Controversy resolved in Brookridge; students will continue using back gate

BROOKRIDGE — The back entrance at Brookridge will remain open after all.

After weeks of backlash and protests, the community's board of directors agreed Thursday to an offer that will allow the gate to remain open for the roughly 50 students who use it to get to and from school.

In about three weeks, the school district will install an electronic gate that students will be able to open with key cards each morning and afternoon.

"I'm very pleased what the school district has done for the kids in Brookridge," said Brookridge Community Property Owners board of directors president Ray Starr. "They've done a great job."

Security concerns were one of the primary reasons motivating the board's vote to shut the gate in the first place. That's no longer an issue, Starr said.

"Security is maintained," he said. "That's a very big concern among our residents. It always has been."

The controversy erupted in late September after the board governing Brookridge, a gated mobile home community on the north side of State Road 50 west of Brooksville, voted unanimously to close the gate.

Community officials attached a red and white sign to the chain-link fence reading: "Please be advised. The rear gate will no longer be open for school children."

The entrance is just across Ken Austin Parkway from Pine Grove Elementary, West Hernando Middle and Central High schools.

Shortly after the vote, parents and grandparents began picketing outside Brookridge, which many of its residents would like to convert into a 55-and-older community. The picketers waved signs and said students who can't get rides would have to travel several miles along dangerous roads with only sporadic sidewalks.

"I'm satisfied," said Gail Gill, a 60-year-old Brookridge resident with a grandson who uses the gate. "It's a joke that it had to come to this — all this work, all this nonsense."

Mother and fellow protester Jenny Paesch agreed.
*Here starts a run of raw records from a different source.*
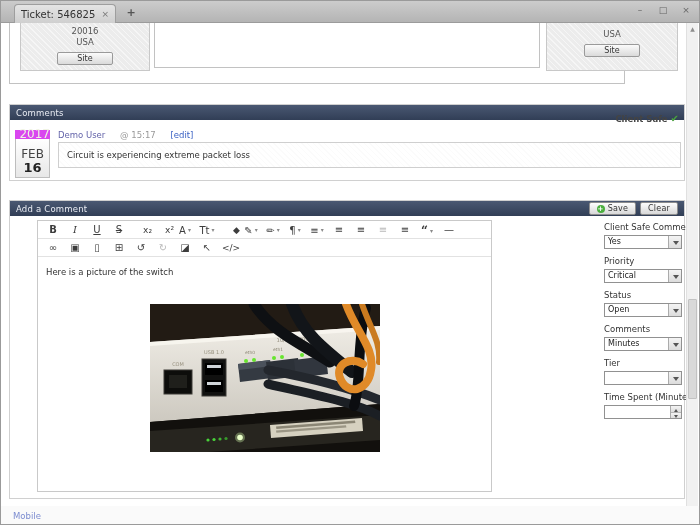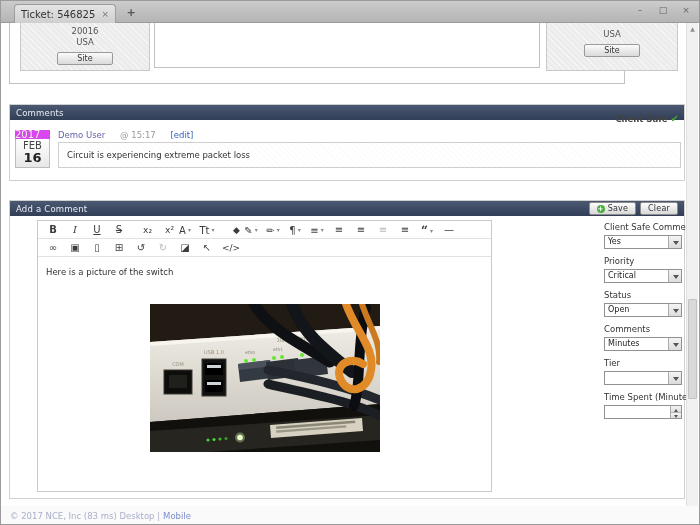--- a/index.html
+++ b/index.html
@@ -43,7 +43,7 @@
   
   .comments-panel { top:103px; height:77px; }
   .cal { position:absolute; left:5px; top:25px; width:35px; }
-  .cal-year { height:9px; background:#d946ef; color:#eff3e1; font-size:10px; line-height:9px; text-align:left; }
+  .cal-year { height:9px; background:#d946ef; color:#eff3e1; font-size:12px; line-height:9px; text-align:right; }
   .cal-body { background:linear-gradient(#ffffff,#e7e7e7); border:1px solid #bdbdbd; border-top:none; text-align:center; }
   .cal-month { font-size:10px; color:#444; padding-top:1px; }
   .cal-day { font-size:13px; font-weight:bold; color:#222; line-height:14px; padding-bottom:2px; }

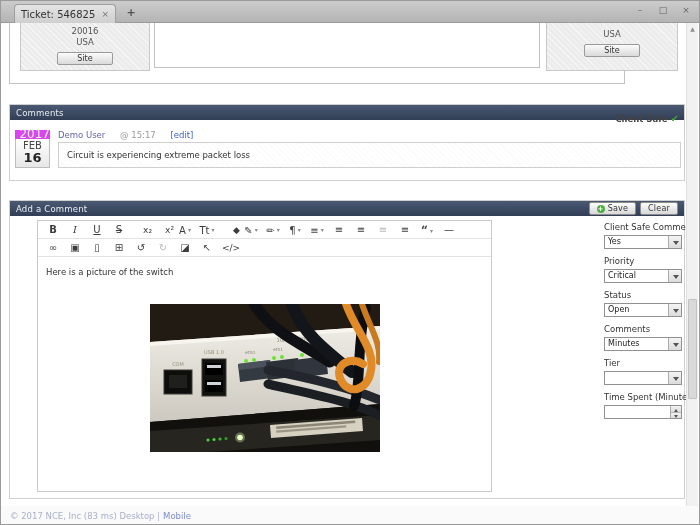--- a/index.html
+++ b/index.html
@@ -45,7 +45,7 @@
   .cal { position:absolute; left:5px; top:25px; width:35px; }
   .cal-year { height:9px; background:#d946ef; color:#eff3e1; font-size:12px; line-height:9px; text-align:right; }
   .cal-body { background:linear-gradient(#ffffff,#e7e7e7); border:1px solid #bdbdbd; border-top:none; text-align:center; }
-  .cal-month { font-size:10px; color:#444; padding-top:1px; }
+  .cal-month { font-size:12px; color:#444; padding-top:8px; }
   .cal-day { font-size:13px; font-weight:bold; color:#222; line-height:14px; padding-bottom:2px; }
   .c-head { position:absolute; left:48px; top:25px; font-size:8.5px; white-space:nowrap; }
   .c-author { color:#6565aa; }

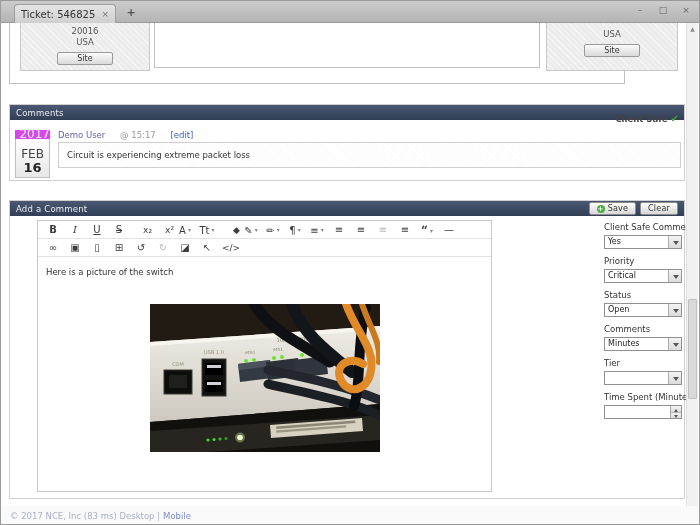--- a/index.html
+++ b/index.html
@@ -315,7 +315,6 @@
   </div>
 
   <div class="footer">
-    <span>© 2017 NCE, Inc (83 ms) Desktop |</span>
     <a href="#">Mobile</a>
   </div>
"It's going to save me time, effort, gas money — all of it," she said. "I'm glad that the children will be able to go to school safely. No child's life will be at risk."

Paesch, along with another resident, had filed a motion for a temporary injunction on Sept. 28 to try and keep the gate open. On that same day, the board announced it would move the gate closure back two weeks from the original Oct. 1 date.
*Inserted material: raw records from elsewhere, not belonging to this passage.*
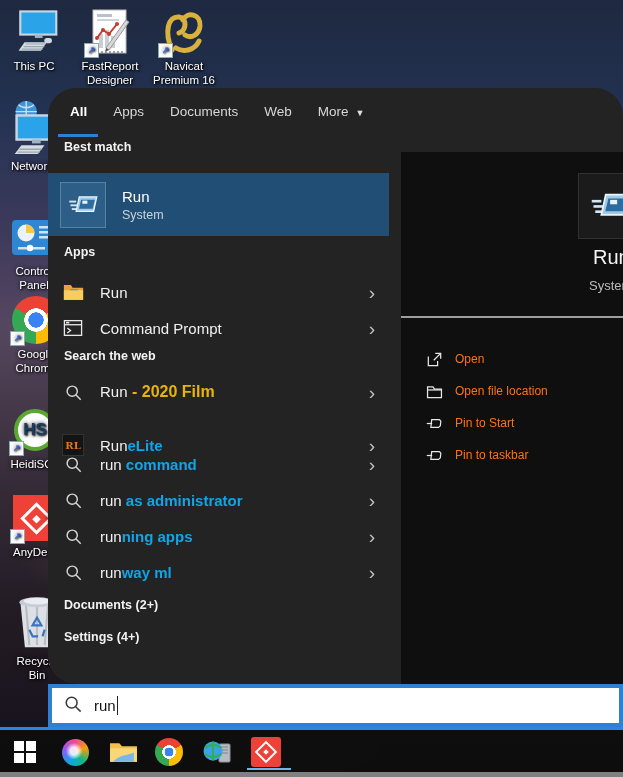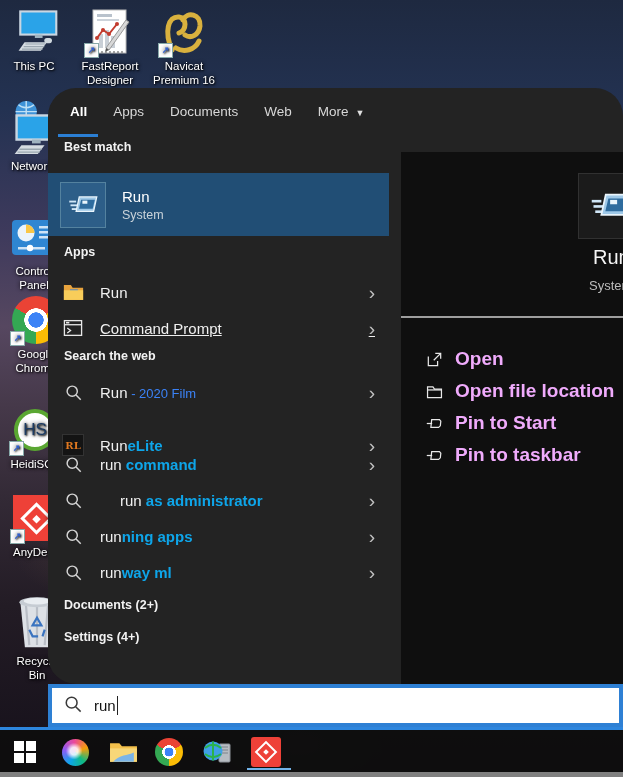--- a/index.html
+++ b/index.html
@@ -249,7 +249,7 @@
       <div class="chev">›</div>
     </div>
 
-    <div class="row" style="top:222px;text-decoration:underline;">
+    <div class="row" style="top:222px;">
       <div class="ric">
         <svg width="20" height="18" viewBox="0 0 24 22" fill="none" stroke="#e8e8e8" stroke-width="1.6">
           <rect x="1.5" y="2" width="21" height="18"></rect>

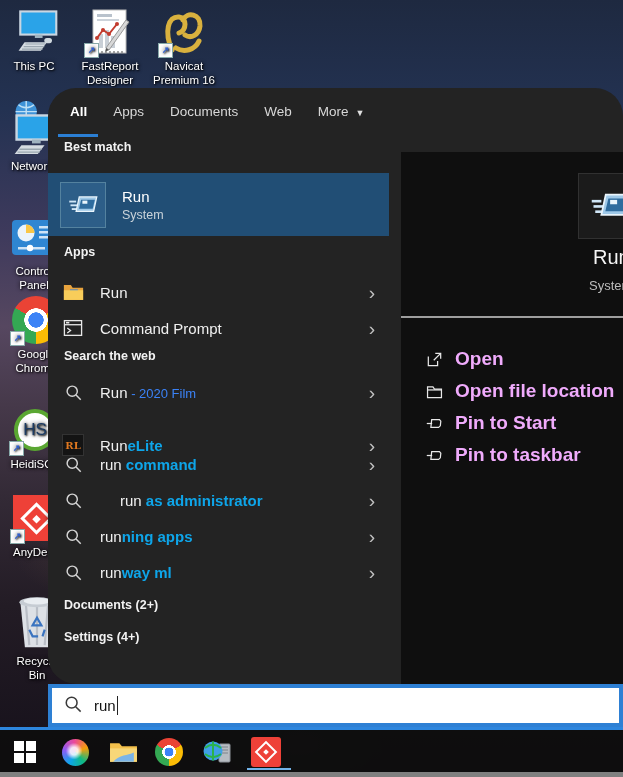--- a/index.html
+++ b/index.html
@@ -59,7 +59,7 @@
   .pv-div{position:absolute;left:0;top:164px;width:100%;height:2px;background:#9e9e9e;}
   .act{position:absolute;left:0;width:100%;height:32px;display:flex;align-items:center;cursor:pointer;}
   .act .aic{width:18px;height:18px;margin-left:24px;display:flex;align-items:center;justify-content:center;flex:none;}
-  .act .albl{margin-left:12px;font-size:19px;color:#f0abfc;white-space:nowrap;font-weight:bold;}
+  .act .albl{margin-left:12px;font-size:12px;color:#f97316;white-space:nowrap;}
   
   .searchbar{position:absolute;left:48px;top:684px;width:575px;height:43px;box-sizing:border-box;
     background:#fff;border:4px solid #2e80d4;display:flex;align-items:center;z-index:6;}

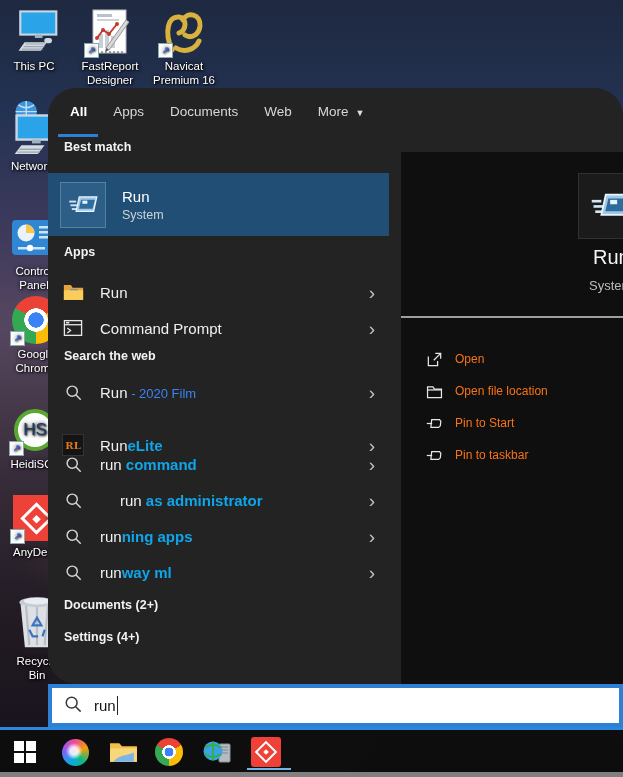--- a/index.html
+++ b/index.html
@@ -45,7 +45,7 @@
   .row .ric{width:22px;height:22px;display:flex;align-items:center;justify-content:center;flex:none;}
   .row .rlabel{margin-left:16px;font-size:15px;color:#f0f0f0;white-space:nowrap;}
   .row .chev{margin-left:auto;color:#c2c2c2;font-size:19px;line-height:1;}
-  .dim-suffix{font-size:13px;color:#3b82f6;}
+  .dim-suffix{font-size:16px;color:#eab308;font-weight:bold;}
   .bold-suffix{font-weight:bold;color:#0ea5e9;}
   .hdr-click{cursor:pointer;}
   .rl-icon{width:20px;height:20px;background:#141414;border:1px solid #333;display:flex;align-items:center;justify-content:center;

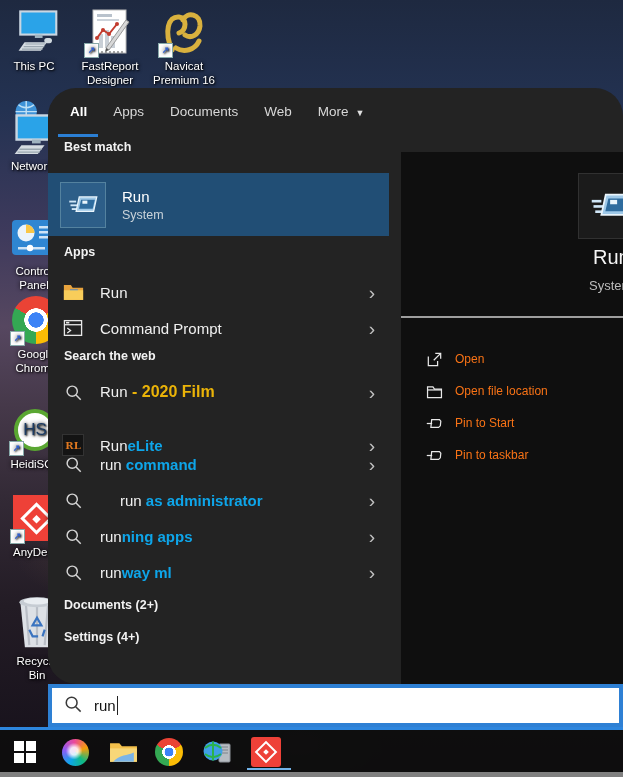--- a/index.html
+++ b/index.html
@@ -21,7 +21,7 @@
       radial-gradient(circle at 50% 50%, #3b82f6 0 22%, #fff 23% 34%, transparent 35%),
       conic-gradient(from -60deg, #ea4335 0 120deg, #fbbc05 0 240deg, #34a853 0 360deg);}
   .hs-icon{width:42px;height:42px;border-radius:50%;background:#fff;border:4px solid #5aa732;
-    display:flex;align-items:center;justify-content:center;font-weight:normal;font-size:17px;color:#1b3b63;box-sizing:border-box;}
+    display:flex;align-items:center;justify-content:center;font-weight:bold;font-size:17px;color:#1b3b63;box-sizing:border-box;}
   .ad-icon{position:relative;background:#ee4138;display:flex;align-items:center;justify-content:center;}
   .ad-d1{width:17px;height:17px;border:3px solid #fff;transform:rotate(45deg);display:flex;align-items:center;justify-content:center;}
   .ad-d2{width:6px;height:6px;background:#fff;}

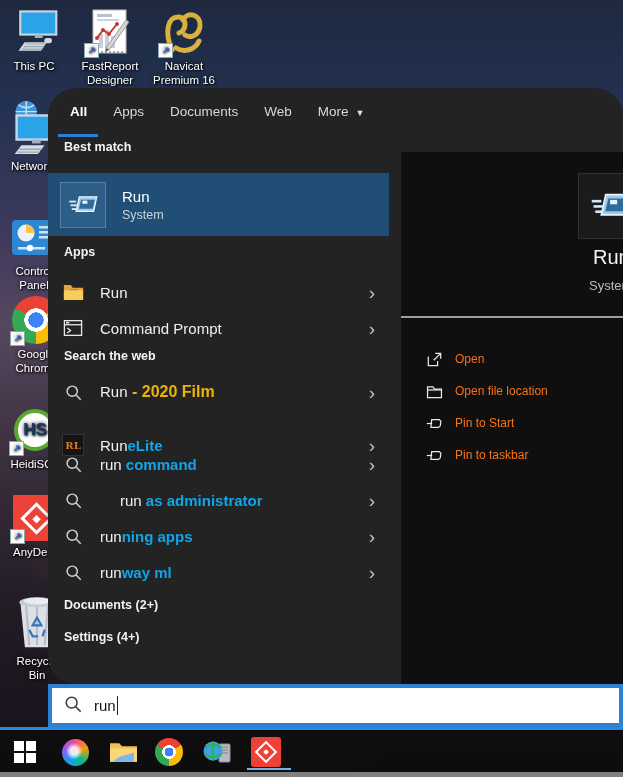--- a/index.html
+++ b/index.html
@@ -294,7 +294,7 @@
       <div class="chev">›</div>
     </div>
 
-    <div class="row" style="top:394px;gap:20px;">
+    <div class="row" style="top:394px;">
       <div class="ric">
         <svg width="17" height="17" viewBox="0 0 20 20" fill="none" stroke="#d6d6d6" stroke-width="1.7">
           <circle cx="8.5" cy="8.5" r="6"></circle>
So how will the new system work? It's a little complicated.

The back entrance, which is also an evacuation route, is actually made up of two separate fences with gates — one owned by the county and the other by Brookridge.

The new electronic gate will be installed on the county fence, said Barry Crowley, manager of safety and security for Hernando schools.

The electronic gate is being installed with the understanding that Brookridge will continue to open and close its gate in the mornings and evenings when kids need to go to school, said Hernando schools superintendent Bryan Blavatt.

"I think this is the best things for those kids over there," Blavatt said.

The gate, which the district already had in surplus, will be installed at a relatively low cost, he said. Crowley said it would likely be less than $500.

To open it, each student will be given a swipe card, which will be essentially identical to the ID cards they already carry.